● **Directions for this task**
From the entries below, reproduce exactly the line containing "potentially boring without doing so.", the line containing "- Unless you're", and every line in between, with nothing added.

+===+

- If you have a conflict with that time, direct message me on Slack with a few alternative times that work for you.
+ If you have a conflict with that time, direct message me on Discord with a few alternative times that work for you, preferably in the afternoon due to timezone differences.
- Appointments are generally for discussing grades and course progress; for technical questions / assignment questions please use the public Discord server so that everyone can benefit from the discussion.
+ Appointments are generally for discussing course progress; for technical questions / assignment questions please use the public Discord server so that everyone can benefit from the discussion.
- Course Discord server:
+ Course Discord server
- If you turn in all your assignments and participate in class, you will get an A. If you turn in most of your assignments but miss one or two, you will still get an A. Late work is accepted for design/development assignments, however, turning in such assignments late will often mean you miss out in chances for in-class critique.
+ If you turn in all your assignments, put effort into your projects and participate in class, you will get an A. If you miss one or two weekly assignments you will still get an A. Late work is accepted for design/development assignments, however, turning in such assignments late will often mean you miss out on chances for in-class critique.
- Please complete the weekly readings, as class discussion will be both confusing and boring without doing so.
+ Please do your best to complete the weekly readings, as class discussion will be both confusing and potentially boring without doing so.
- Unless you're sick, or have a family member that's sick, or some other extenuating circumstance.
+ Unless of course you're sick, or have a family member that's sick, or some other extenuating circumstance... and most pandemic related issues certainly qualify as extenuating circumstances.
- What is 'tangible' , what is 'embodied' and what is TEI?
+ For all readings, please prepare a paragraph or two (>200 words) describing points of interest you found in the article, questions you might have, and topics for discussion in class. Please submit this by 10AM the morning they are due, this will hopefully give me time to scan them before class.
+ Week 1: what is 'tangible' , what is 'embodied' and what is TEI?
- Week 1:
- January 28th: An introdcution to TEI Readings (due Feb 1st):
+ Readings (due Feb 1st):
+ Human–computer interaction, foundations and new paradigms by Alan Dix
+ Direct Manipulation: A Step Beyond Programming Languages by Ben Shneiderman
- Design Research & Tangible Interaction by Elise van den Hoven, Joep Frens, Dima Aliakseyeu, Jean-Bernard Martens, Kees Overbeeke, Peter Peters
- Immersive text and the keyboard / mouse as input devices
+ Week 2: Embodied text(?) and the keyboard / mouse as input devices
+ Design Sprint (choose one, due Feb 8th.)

+===+

● **Result for this exercise**
+ Please do your best to complete the weekly readings, as class discussion will be both confusing and potentially boring without doing so.
- Unless you're sick, or have a family member that's sick, or some other extenuating circumstance.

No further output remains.